WALLACE: Should actions be taken against the charity or the CEO who allegedly was told about some of these abuses as far back 2002?Did Corbett just reveal that there were other individuals within Second Mile who functioned in grooming children for Sandusky?
CORBETT: ... I'm going to be very careful here.... If you talk to people who have worked with Second Mile, it has done great work.... But in this case, as the allegations indicate, some of it was used to pick on some children and the term was used, grooming, groom those children for Mr. Sandusky's purposes.
Corbett also appeared on "Meet the Press" this morning, and I thought David Gregory was much less successful in breaking through Corbett's controlled facade. It was interesting to compare these 2 interviews. Gregory expressed outrage on behalf of the children. ("You have to understand people, those of us who are parents, including myself, I have a nine-year-old boy at home....") Wallace, by contrast, came off at first — to my ear — as a Paterno fanboy. ("But, Governor, let me point out -- these are just allegations. Joe Paterno, who had spent half a century at Penn State, did not have an opportunity to offer a full defense. Why not let him finish his season and retire as he offered to do?")
I don't know whether Gregory and Wallace were showing how they really felt or using a strategy to lure Corbett into making revelations, but the Wallace interview was more revealing.
ADDED: Wallace also interviewed Franco Harris, a football star who came out of Penn State, and he seemed very much in service of the pro-Paterno attitude that I thought I detected in Wallace. It got a little odd when Wallace grilled Harris about the distinction — a vitally important distinction — between criminal law and morality.
WALLACE: Franco, Joe Paterno may have followed the letter of the law, or complied with it by informing his superior. But on a moral basis in the end, he was fired because of his failure not any kind of legal breach. Shouldn't he have called the cops when he heard about this abuse, or at least followed up with the person he tell the athletic director to find out where this investigation stood?Harris's perspective, which looks benighted today, is exactly the way the NYT presented it in one its earliest reports, as I discussed here ("NYT says Joe Paterno "not implicated of wrongdoing in a grand jury report.") Later, Maureen Dowd — in the NYT — focused on the moral requirements that transcend law.
FRANCO HARRIS...: Hey, Chris, let me go back for a minute. As you know there was a grand jury investigation, and at the end of that investigation, they found that Joe Paterno cooperated fully with them and had good testimony and there was no charges against Joe Paterno.
And then, all of the sudden, something came out about a moral obligation, and everybody jumped on that. And everybody said it should be a moral procedure. It should be a moral procedure. And like that is subject to people's own train of thought with that.
So, I thought that was unfair and I think it is unfair how people were treating Joe with this issue, because Joe is highly moral person and great moral character.
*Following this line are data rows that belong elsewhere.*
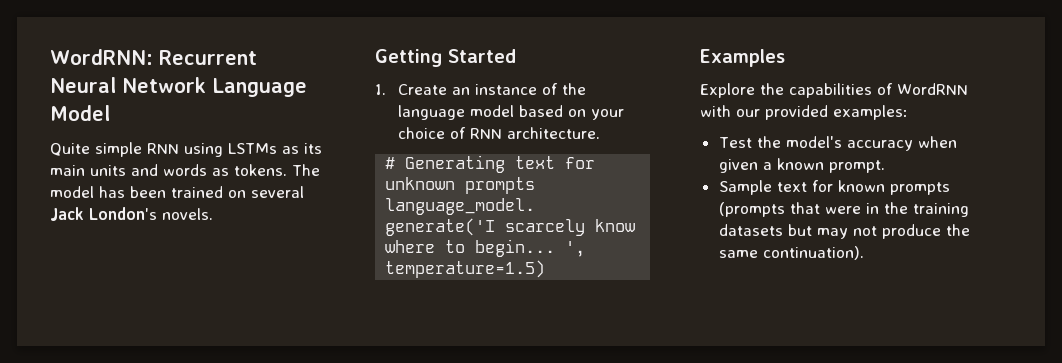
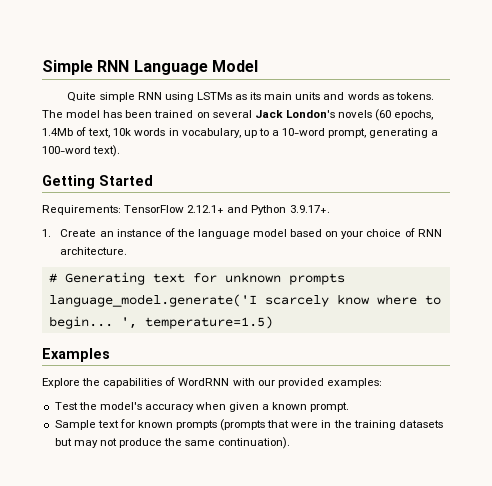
- WordRNN: Recurrent Neural Network Language Model
+ Simple RNN Language Model
- The model has been trained on several Jack London's novels.
+ The model has been trained on several Jack London's novels (60 epochs, 1.4Mb of text, 10k words in vocabulary, up to a 10-word prompt, generating a 100-word text).
  Getting Started
+ Requirements: TensorFlow 2.12.1+ and Python 3.9.17+.

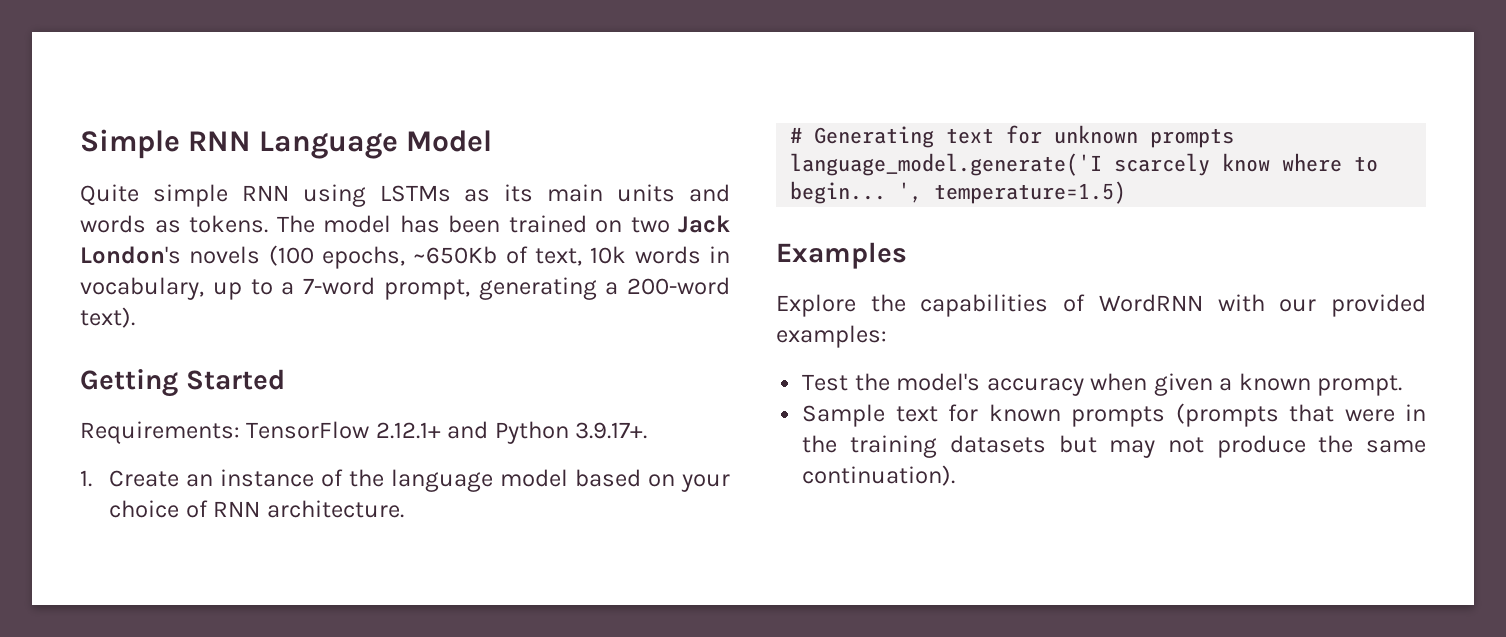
- The model has been trained on several Jack London's novels (60 epochs, 1.4Mb of text, 10k words in vocabulary, up to a 10-word prompt, generating a 100-word text).
+ The model has been trained on two Jack London's novels (100 epochs, ~650Kb of text, 10k words in vocabulary, up to a 7-word prompt, generating a 200-word text).

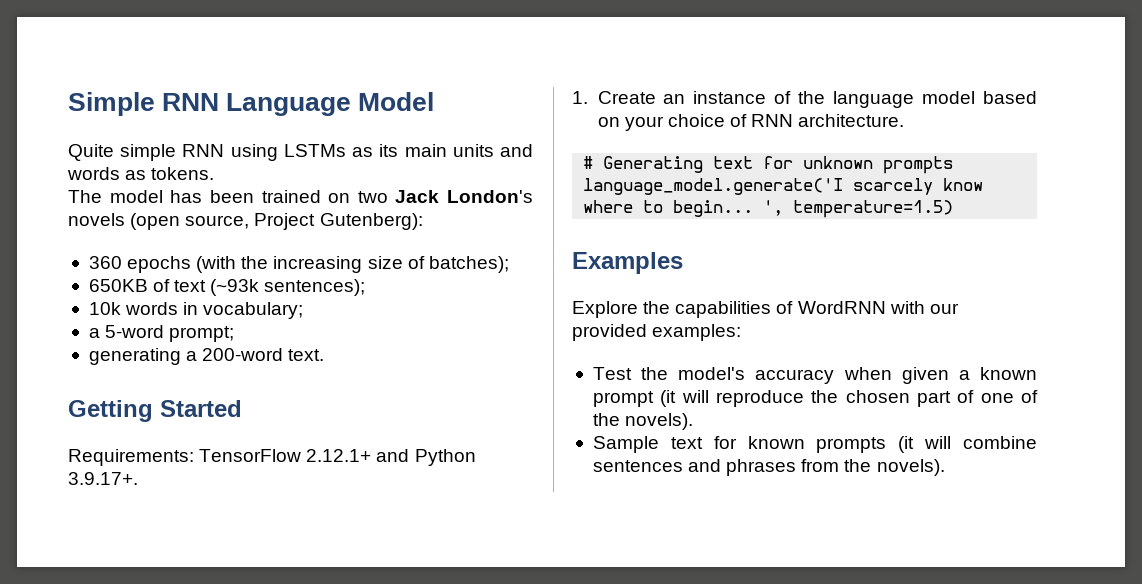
- Quite simple RNN using LSTMs as its main units and words as tokens. The model has been trained on two Jack London's novels (100 epochs, ~650Kb of text, 10k words in vocabulary, up to a 7-word prompt, generating a 200-word text).
+ Quite simple RNN using LSTMs as its main units and words as tokens.
+ The model has been trained on two Jack London's novels (open source, Project Gutenberg):
+ 360 epochs (with the increasing size of batches);
+ 650KB of text (~93k sentences);
+ 10k words in vocabulary;
+ a 5-word prompt;
+ generating a 200-word text.
- Test the model's accuracy when given a known prompt.
+ Test the model's accuracy when given a known prompt (it will reproduce the chosen part of one of the novels).
- Sample text for known prompts (prompts that were in the training datasets but may not produce the same continuation).
+ Sample text for known prompts (it will combine sentences and phrases from the novels).

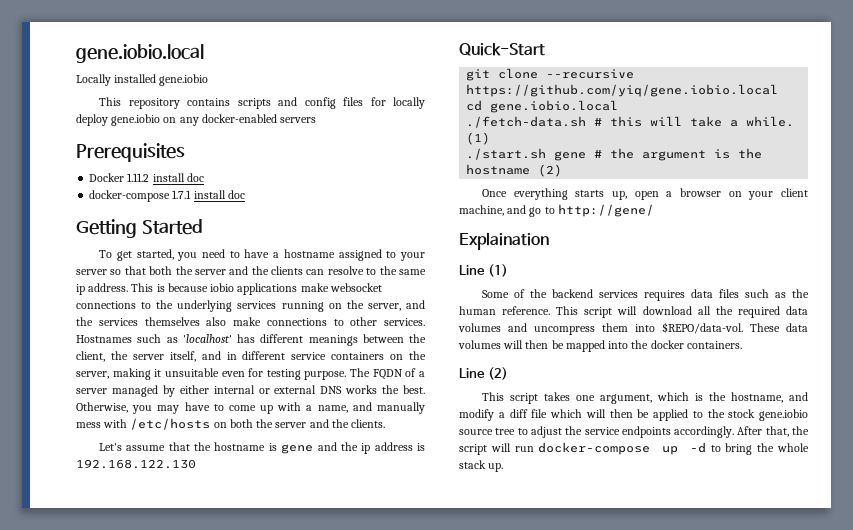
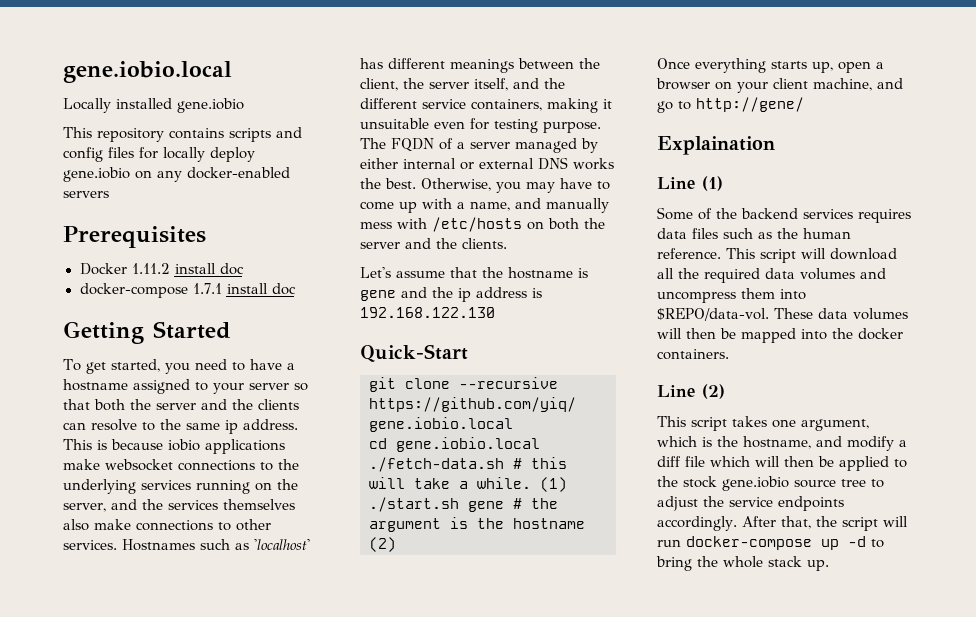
- Hostnames such as 'localhost' has different meanings between the client, the server itself, and in different service containers on the server, making it unsuitable even for testing purpose.
+ Hostnames such as 'localhost' has different meanings between the client, the server itself, and the different service containers, making it unsuitable even for testing purpose.

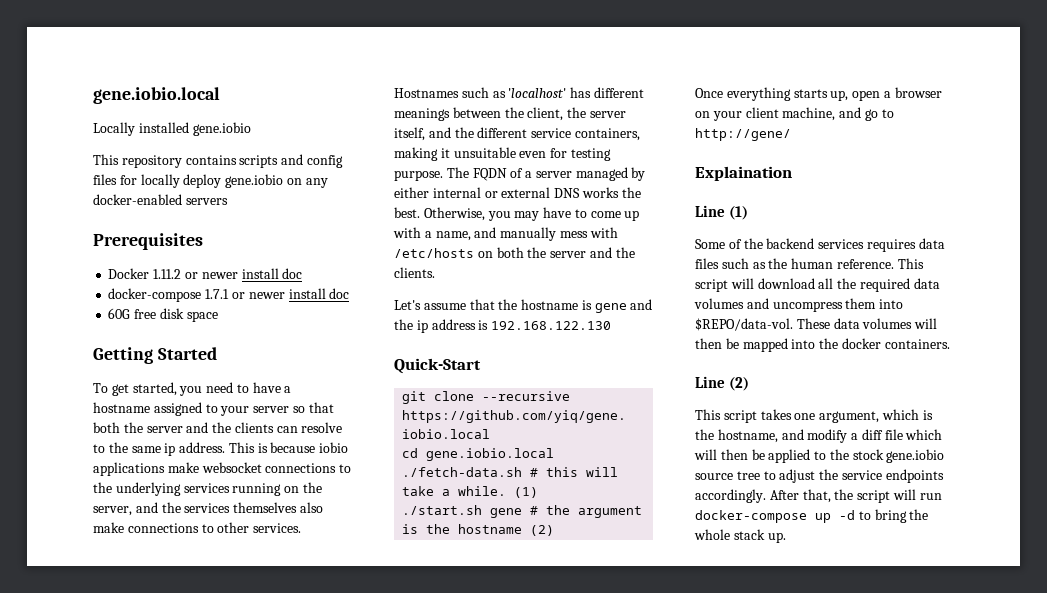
- Docker 1.11.2 install doc
+ Docker 1.11.2 or newer install doc
- docker-compose 1.7.1 install doc
+ docker-compose 1.7.1 or newer install doc
+ 60G free disk space

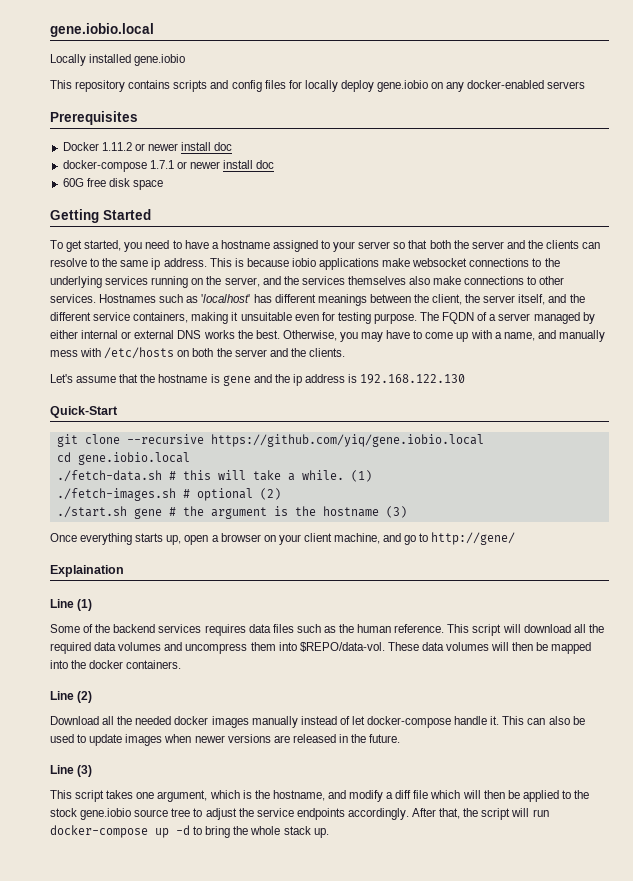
+ ./fetch-images.sh # optional (2)
- ./start.sh gene # the argument is the hostname (2)
+ ./start.sh gene # the argument is the hostname (3)
+ Download all the needed docker images manually instead of let docker-compose handle it. This can also be used to update images when newer versions are released in the future.
+ Line (3)

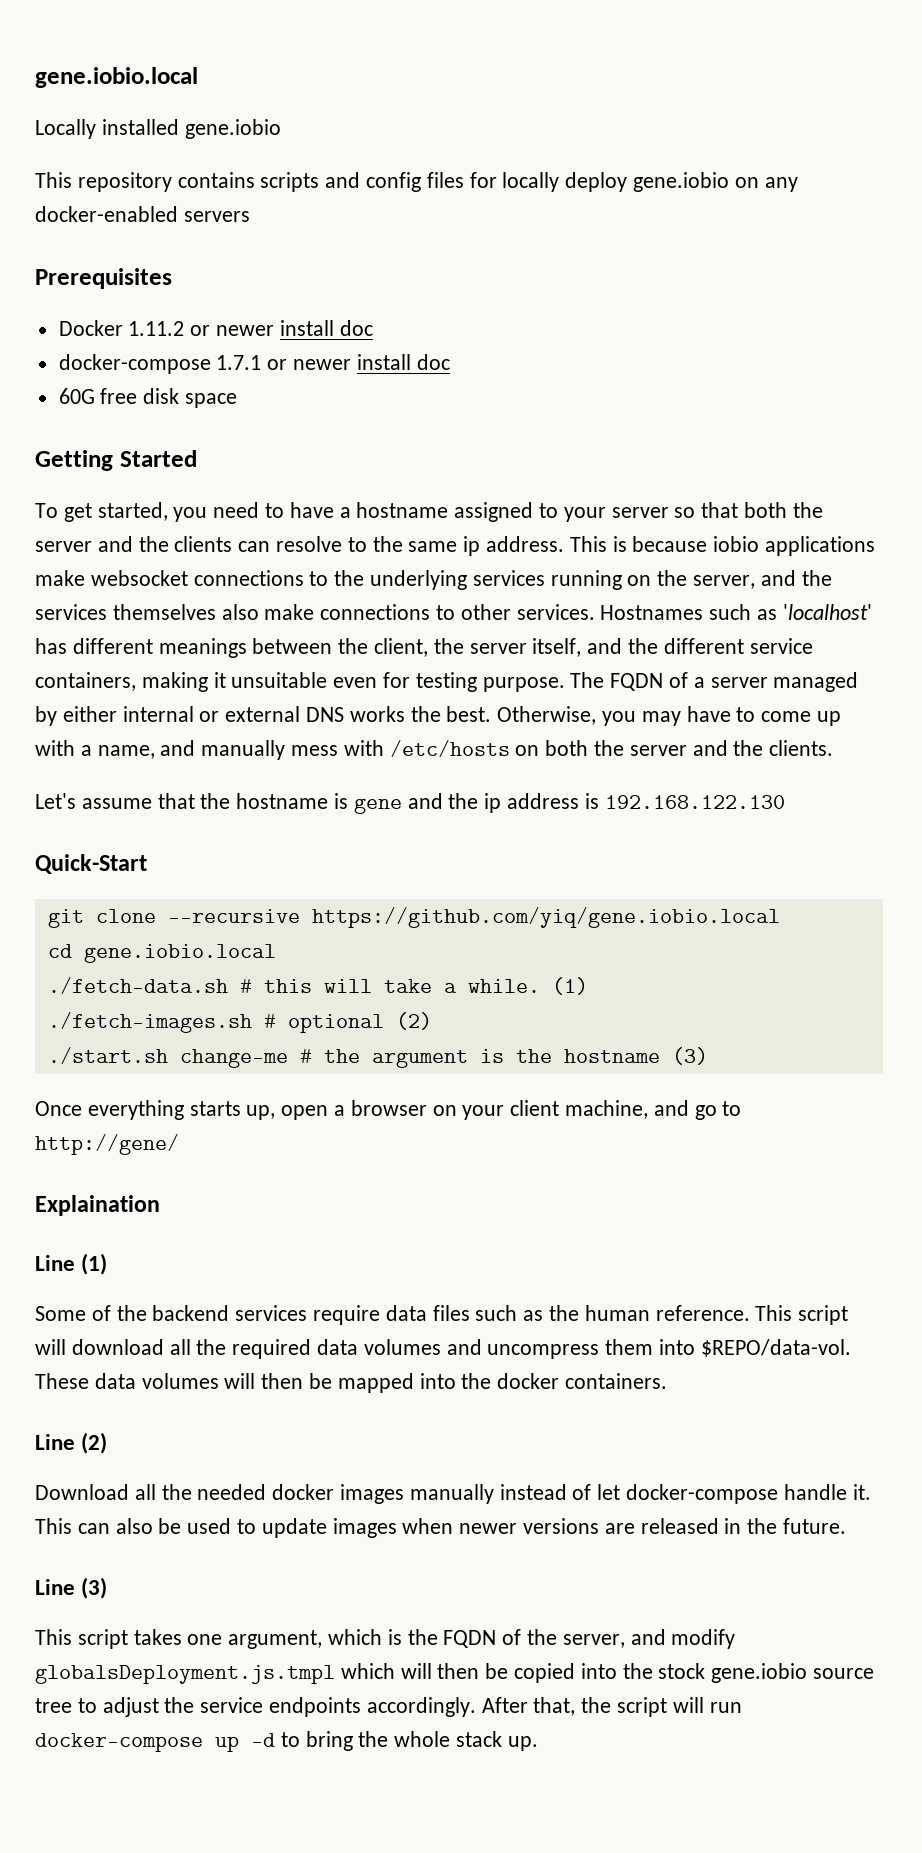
- ./start.sh gene # the argument is the hostname (3)
+ ./start.sh change-me # the argument is the hostname (3)
- Some of the backend services requires data files such as the human reference.
+ Some of the backend services require data files such as the human reference.
- This script takes one argument, which is the hostname, and modify a diff file which will then be applied to the stock gene.iobio source tree to adjust the service endpoints accordingly.
+ This script takes one argument, which is the FQDN of the server, and modify globalsDeployment.js.tmpl which will then be copied into the stock gene.iobio source tree to adjust the service endpoints accordingly.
And so, it's very disturbing to me when somebody said this, everybody else jumped on this.
On "Meet the Press," David Gregory, talking to E.J. Dionne and David Brooks, brought up the Maureen Dowd piece, which, he said "helped to really sort of bring it home to me." Brooks took the opportunity to generalize:
I don't think it was just a Penn State problem. You know, you spend 30 or 40 years muddying the moral waters here. We have lost our clear sense of what evil is, what sin is; and so, when people see things like that, they don't have categories to put it into. They vaguely know it's wrong, but they've been raised in a morality that says, "If it feels all right for you, it's probably OK."... If you're alert to the sense of what evil is, what the evil is within yourself and what evil is in society, you have a script to follow. It's not a vague sense. You have a script to follow. And this is necessary because people do not intervene.We don't know what sin is anymore. That's vaguely crazy when we're talking about raping a 10-year-old child, but Brooks seems to be working on some larger, brooding meditation about what's wrong with all of us these days.